Priorities, people. Come on.

clairesmum said...

thanks for getting the information. lack of clarity about what college health insurance covered and did not cover meant we kept our son on our insurance through graduation...we lived in Massachusetts at that time, and their health care reform (including parity) measures were already in place.
It makes sense that it won't work to cover one type of issue 100% and the other only 60%, and that the shift would be partial but equal coverage of both types of illness/treatment.
Resistance to loss of complete coverage by some is NOT an ethically acceptable rationale for the disparity in coverage and the systemic bias against people with mental illness that underlies the lower coverage for tuition losses by students with mental illness.

Clark said...

It's a non-issue. Someone noticed it wasn't equivalent coverage and voiced it. It was immediately fixed. That's exactly what should happen.

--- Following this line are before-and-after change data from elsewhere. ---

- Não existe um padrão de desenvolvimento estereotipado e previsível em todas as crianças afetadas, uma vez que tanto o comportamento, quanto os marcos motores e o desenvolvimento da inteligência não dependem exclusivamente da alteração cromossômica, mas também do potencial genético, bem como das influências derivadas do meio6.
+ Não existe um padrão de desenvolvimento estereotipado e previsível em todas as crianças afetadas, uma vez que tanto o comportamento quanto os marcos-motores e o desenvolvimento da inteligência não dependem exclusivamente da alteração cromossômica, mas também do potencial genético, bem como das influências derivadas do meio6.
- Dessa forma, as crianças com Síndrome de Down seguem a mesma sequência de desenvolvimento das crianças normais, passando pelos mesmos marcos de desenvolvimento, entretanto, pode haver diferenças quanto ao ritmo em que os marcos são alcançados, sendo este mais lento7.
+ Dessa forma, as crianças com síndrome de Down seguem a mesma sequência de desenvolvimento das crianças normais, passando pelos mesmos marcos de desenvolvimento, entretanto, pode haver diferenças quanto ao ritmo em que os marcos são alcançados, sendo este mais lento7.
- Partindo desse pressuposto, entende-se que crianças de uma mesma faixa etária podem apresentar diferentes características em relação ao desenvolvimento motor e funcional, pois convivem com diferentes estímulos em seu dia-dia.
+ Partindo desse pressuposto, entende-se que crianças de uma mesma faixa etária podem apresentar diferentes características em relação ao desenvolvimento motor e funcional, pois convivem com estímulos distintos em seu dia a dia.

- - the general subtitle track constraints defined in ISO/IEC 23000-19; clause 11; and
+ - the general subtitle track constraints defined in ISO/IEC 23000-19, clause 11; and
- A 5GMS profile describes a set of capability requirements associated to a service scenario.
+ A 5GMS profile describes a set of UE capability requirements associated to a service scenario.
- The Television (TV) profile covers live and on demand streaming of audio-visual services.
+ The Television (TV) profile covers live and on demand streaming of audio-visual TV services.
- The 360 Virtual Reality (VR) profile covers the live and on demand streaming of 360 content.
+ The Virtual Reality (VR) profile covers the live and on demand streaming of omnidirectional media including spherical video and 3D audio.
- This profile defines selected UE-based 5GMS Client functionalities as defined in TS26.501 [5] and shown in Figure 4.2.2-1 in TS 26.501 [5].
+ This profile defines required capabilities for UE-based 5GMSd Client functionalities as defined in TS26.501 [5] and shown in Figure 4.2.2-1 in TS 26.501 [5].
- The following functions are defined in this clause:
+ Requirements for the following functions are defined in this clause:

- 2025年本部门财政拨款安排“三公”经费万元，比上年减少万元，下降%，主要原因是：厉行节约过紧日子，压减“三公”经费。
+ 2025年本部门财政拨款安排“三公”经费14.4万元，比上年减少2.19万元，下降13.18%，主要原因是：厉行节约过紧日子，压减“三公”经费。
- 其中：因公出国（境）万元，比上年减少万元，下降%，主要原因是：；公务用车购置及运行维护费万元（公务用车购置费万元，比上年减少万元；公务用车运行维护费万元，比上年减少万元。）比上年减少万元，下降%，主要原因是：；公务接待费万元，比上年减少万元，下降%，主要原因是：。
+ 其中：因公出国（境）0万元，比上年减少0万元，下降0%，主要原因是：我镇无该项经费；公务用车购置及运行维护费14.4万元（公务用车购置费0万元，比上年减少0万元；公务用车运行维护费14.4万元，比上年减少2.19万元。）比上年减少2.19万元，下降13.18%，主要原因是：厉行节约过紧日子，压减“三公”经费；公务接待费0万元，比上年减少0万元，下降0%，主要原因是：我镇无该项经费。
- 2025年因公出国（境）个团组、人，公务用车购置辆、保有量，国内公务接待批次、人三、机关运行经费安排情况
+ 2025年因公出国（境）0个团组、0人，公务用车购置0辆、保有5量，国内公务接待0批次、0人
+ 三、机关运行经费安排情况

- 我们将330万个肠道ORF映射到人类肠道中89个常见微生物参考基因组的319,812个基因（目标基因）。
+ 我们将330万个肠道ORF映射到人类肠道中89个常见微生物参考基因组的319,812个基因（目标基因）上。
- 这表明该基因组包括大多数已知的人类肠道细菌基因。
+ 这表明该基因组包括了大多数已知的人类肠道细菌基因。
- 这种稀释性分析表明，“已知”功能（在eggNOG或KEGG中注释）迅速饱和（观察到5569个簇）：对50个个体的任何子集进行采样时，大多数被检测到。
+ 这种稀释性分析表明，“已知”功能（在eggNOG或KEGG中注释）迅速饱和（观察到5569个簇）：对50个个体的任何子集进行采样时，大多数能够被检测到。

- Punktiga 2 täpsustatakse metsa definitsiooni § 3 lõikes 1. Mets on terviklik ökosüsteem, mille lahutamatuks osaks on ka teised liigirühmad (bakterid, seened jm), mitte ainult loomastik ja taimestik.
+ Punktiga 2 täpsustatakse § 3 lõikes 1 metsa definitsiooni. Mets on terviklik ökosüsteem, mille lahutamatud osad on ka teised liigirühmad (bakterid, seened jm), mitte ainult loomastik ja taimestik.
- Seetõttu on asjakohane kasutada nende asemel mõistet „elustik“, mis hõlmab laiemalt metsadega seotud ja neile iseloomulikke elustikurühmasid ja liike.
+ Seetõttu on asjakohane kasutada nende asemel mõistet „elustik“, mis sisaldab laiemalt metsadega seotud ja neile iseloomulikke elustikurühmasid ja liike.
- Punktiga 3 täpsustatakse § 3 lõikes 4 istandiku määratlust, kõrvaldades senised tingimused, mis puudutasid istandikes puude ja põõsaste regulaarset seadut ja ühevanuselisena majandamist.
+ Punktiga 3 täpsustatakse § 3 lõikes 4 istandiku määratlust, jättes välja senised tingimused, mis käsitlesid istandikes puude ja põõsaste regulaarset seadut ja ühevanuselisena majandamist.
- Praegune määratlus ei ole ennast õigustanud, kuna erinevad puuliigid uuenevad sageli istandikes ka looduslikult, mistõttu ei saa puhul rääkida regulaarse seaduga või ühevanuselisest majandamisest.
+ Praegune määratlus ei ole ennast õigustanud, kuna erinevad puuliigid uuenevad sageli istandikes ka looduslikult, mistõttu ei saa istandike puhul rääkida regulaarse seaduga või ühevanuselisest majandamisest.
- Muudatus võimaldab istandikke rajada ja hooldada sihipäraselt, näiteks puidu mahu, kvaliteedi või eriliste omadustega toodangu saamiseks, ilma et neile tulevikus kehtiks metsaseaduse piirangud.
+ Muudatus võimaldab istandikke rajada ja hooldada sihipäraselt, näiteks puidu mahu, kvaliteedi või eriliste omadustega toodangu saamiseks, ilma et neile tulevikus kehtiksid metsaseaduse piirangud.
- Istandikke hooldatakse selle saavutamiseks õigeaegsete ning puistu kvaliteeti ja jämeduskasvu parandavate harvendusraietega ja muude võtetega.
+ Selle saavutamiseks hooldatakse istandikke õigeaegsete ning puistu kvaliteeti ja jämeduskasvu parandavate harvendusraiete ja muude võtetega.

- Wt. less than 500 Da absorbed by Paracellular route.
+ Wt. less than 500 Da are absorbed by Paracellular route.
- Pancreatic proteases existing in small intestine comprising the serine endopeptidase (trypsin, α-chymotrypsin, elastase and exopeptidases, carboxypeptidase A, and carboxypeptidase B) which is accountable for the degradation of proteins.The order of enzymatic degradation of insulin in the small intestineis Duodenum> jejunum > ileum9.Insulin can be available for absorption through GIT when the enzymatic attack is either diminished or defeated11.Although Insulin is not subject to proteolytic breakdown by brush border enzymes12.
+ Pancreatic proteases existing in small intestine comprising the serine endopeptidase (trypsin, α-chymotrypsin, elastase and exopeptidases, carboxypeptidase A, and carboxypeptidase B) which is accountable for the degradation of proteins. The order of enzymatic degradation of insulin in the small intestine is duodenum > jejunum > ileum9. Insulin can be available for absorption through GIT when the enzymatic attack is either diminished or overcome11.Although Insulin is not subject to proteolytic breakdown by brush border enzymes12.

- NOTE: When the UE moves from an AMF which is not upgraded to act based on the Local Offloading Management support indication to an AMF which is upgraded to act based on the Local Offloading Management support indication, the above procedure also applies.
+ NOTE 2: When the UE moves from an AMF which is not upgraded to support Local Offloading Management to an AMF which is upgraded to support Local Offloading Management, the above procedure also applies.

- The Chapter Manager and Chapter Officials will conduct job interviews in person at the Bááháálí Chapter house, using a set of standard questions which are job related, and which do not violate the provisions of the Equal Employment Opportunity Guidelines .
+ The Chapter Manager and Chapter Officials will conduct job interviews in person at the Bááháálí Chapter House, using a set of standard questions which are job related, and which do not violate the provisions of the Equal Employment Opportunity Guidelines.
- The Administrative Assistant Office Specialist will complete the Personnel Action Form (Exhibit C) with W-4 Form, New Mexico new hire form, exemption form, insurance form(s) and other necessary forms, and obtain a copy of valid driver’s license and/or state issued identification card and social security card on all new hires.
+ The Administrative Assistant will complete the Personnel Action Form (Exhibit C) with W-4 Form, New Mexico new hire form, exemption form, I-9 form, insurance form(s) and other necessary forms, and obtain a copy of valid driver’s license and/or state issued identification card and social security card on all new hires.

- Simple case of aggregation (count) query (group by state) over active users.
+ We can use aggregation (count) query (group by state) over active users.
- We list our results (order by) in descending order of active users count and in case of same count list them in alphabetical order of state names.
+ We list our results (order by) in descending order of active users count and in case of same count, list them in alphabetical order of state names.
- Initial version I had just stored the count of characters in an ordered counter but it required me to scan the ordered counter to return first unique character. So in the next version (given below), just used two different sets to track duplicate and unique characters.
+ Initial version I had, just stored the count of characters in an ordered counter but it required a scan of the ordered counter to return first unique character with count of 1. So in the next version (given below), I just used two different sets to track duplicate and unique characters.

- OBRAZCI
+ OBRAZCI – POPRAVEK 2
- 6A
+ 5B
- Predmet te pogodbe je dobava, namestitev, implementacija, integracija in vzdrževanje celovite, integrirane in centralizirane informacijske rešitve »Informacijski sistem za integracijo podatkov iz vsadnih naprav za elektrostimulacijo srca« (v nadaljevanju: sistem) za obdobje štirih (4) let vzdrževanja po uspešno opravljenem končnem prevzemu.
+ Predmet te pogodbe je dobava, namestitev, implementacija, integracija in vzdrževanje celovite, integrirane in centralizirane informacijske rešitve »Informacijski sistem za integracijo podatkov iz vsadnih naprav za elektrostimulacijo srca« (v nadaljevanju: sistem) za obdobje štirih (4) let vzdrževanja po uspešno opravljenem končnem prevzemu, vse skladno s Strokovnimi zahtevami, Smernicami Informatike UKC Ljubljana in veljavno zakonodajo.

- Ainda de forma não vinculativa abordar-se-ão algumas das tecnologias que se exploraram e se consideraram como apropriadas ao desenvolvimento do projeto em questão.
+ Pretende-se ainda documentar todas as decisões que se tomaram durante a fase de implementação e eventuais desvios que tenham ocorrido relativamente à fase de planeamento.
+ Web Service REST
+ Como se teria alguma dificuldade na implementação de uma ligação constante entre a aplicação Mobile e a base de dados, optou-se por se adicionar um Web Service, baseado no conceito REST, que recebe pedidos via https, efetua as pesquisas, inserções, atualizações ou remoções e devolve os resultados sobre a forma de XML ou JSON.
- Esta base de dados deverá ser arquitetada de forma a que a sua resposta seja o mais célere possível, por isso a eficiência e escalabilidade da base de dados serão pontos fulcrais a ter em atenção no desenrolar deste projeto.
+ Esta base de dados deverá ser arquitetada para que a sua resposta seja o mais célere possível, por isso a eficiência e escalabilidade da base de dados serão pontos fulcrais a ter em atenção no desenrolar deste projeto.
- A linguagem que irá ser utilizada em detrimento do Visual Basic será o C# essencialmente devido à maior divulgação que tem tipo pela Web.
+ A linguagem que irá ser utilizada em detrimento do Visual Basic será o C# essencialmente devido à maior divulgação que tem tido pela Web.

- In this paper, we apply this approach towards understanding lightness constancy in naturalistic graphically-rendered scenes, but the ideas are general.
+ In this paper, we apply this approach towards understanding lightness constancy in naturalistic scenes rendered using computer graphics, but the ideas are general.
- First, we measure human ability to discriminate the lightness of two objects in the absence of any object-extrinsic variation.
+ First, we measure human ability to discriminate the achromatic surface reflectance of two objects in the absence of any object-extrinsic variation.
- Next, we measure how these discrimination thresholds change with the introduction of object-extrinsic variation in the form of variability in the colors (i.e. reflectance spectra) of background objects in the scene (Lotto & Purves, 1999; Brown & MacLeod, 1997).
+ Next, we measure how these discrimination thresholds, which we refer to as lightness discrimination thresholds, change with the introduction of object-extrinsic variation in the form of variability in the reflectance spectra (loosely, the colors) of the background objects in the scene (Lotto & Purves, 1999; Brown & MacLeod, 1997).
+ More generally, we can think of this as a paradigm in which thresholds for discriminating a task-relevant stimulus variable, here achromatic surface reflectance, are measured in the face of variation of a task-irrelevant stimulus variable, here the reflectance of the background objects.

But as the other poster said, an optional insurance for an unlikely withdrawal from a private college where wealthy psychiatrists send their children is not where mental health parity needs to be fixed. Maybe you could address some of the real issues that face most people in the US with mental health care needs who can't afford basic coverage or access basic counseling or medication services, often times even with medical insurance. That is the parity battle that needs to be fought, not the optional and rare coverage for wealthy children of wealthy psychiatrists.